Mutant piranha escape from a secret research station and head downriver towards a summer camp and a small town’s lakeside tourist attraction. A gruff loner and a daffy private eye try to stop the monsters.

★★★★

Joe Dante's first solo feature, scripted by John Sayles, is a textbook example of how to get the most out of a Roger Corman budget and a shoddy premise.

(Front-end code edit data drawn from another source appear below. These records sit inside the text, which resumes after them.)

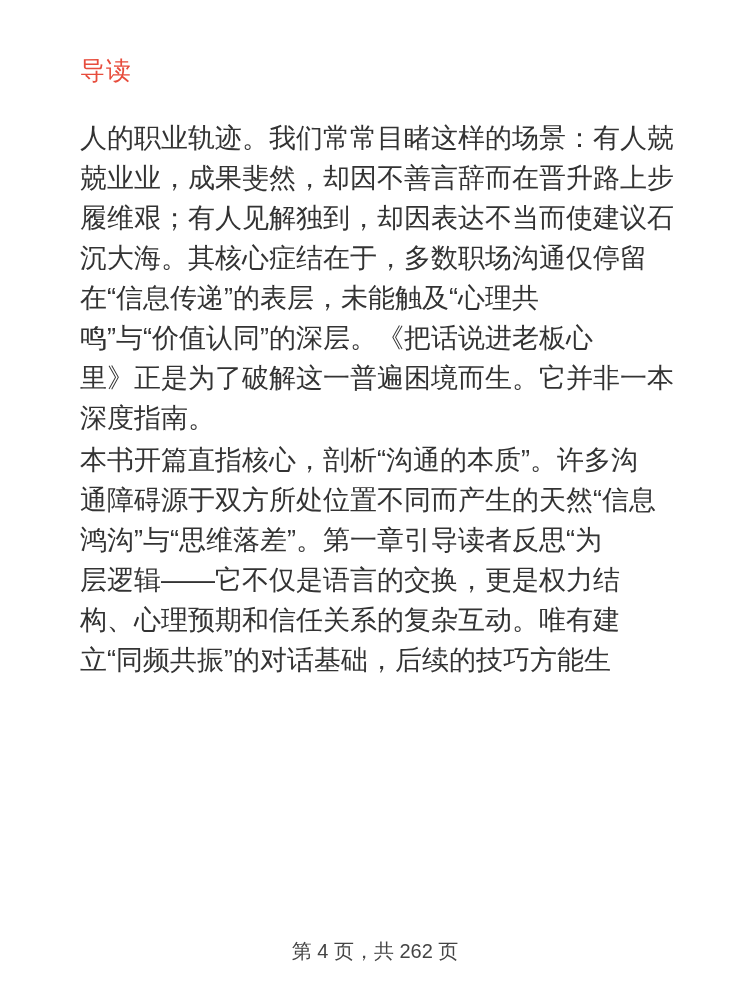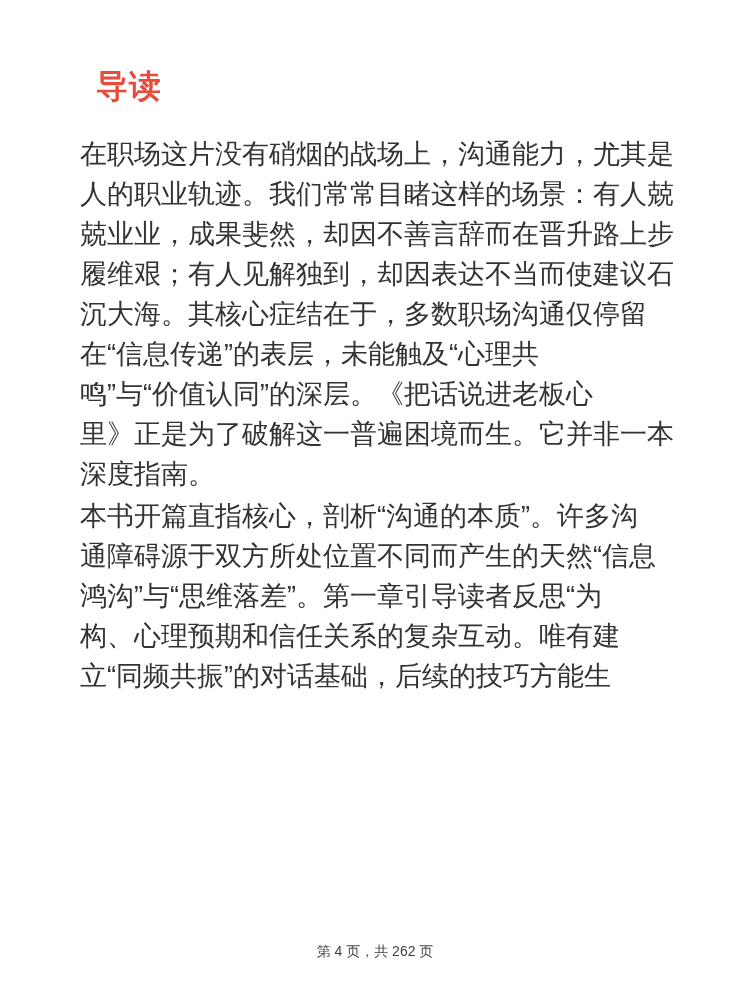"导读" .heading { font-size: 32px -> 25px; font-weight: 700 -> 400; margin: 16px -> 0 }
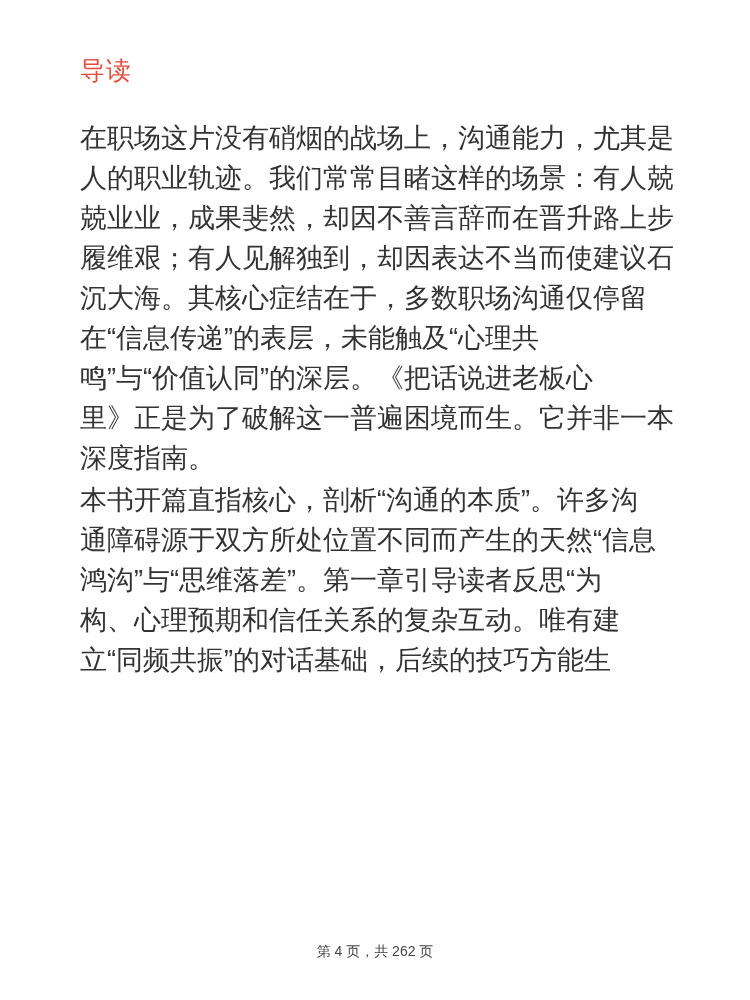"在职场这片没有硝烟的战场上，沟通能力，尤其是" div.line { html: <div>在职场这片没有硝烟的战场上，沟通能力，尤其是</div> -> none }
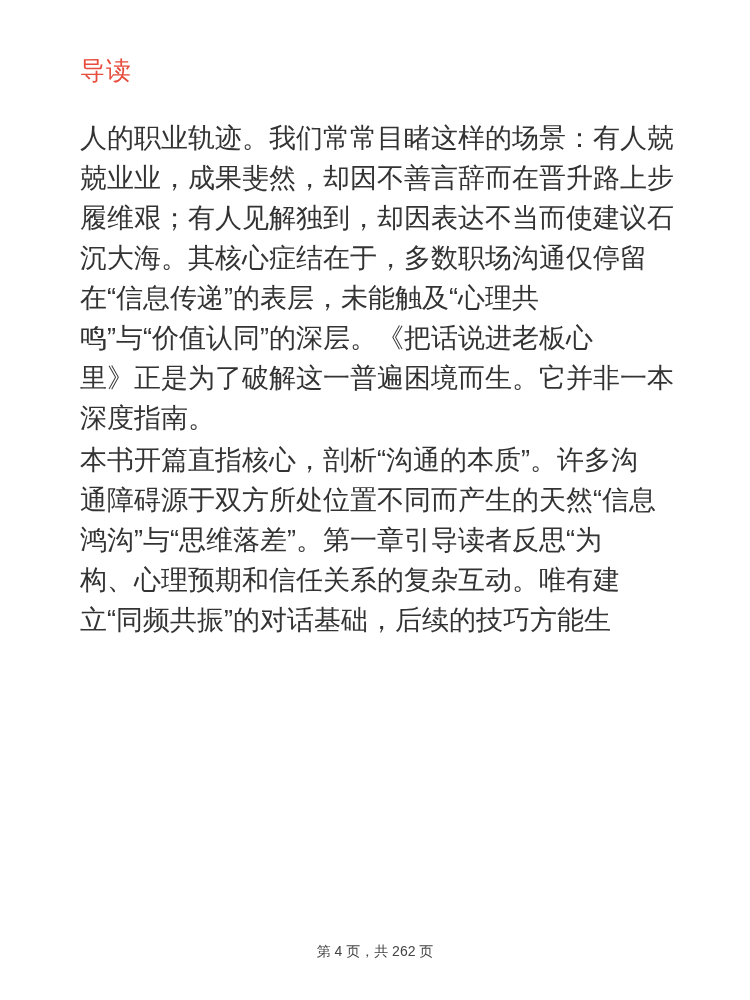"层逻辑——它不仅是语言的交换，更是权力结" div.line { html: none -> <div>层逻辑——它不仅是语言的交换，更是权力结</div> }
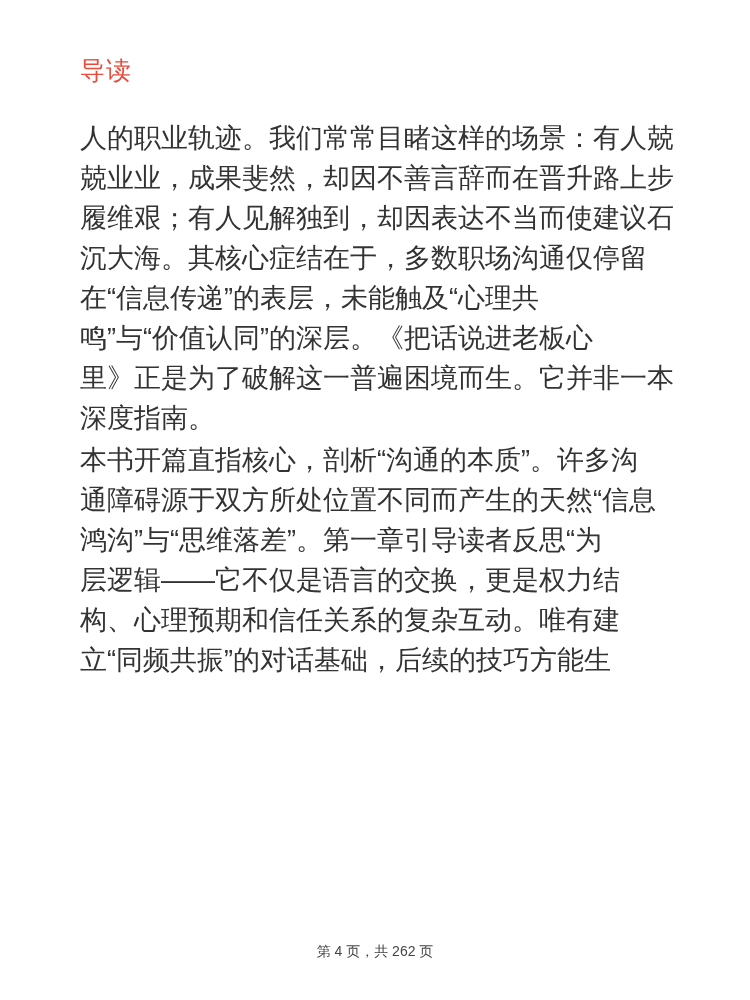"第 4 页，共 262 页" .footer { font-size: 14px -> 20px }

The effects money extends to a couple of impressive mini-monsters and some nastily chewed corpses but is otherwise so meagre that few mutant fish get screen time and have to be represented by bloodily churning waters.

      However, Dante and Sayles fill in between monster attacks, traditionally the dull stuff, with cynical dialogue, visual invention and amusing tributes to old-time movies.  One reason Dante's films are so engaging, often despite their nastiness (this is a rare horror film in which children are mutilated and killed wholesale), is that he fills them with performers he clearly loves to see work. 

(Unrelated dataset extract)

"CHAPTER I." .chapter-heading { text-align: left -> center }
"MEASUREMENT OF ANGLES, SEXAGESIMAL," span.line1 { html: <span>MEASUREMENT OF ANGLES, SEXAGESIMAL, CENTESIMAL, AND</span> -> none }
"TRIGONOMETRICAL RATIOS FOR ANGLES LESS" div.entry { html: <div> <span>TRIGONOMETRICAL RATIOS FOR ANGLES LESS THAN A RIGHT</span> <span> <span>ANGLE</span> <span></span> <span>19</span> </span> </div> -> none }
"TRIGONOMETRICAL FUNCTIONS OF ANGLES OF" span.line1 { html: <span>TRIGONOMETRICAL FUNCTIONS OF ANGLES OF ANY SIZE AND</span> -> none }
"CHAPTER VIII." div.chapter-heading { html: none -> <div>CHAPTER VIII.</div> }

Among the friendly faces are Kevin McCarthy and Barbara Steele ('fish genetics is a very small field') as mad scientists, Keenan Wynn as a garrulous old-timer who tells jokes to his dog, Paul Bartel as a comically tyranncal summer camp commandant always clamping down on signs of fun but who nevertheless has a moment of real heroism during the piranha attack and Dick Miller as the crass tycoon ('Ralph the Swimming Swine is a national institution') whose party is spoiled by a minion who discreetly coughs 'the piranha ... they're eating the guests, sir'.

Sayles is clearly laughing at America in his premise (the fish were bred to be used in Vietnam) and the finale (when all else fails, the hero releases pollution into the river on the grounds that it killed everything else). The low-grade sequel, known as Piranha II: Flying Killers or Piranha, Part 2: The Spawning, was the directorial debut of James Cameron.

Like all the best exploitation flicks, Piranha is driven by a ruthless desire to entertain and, in this non-pretentious ambition, it succeeds magnificently.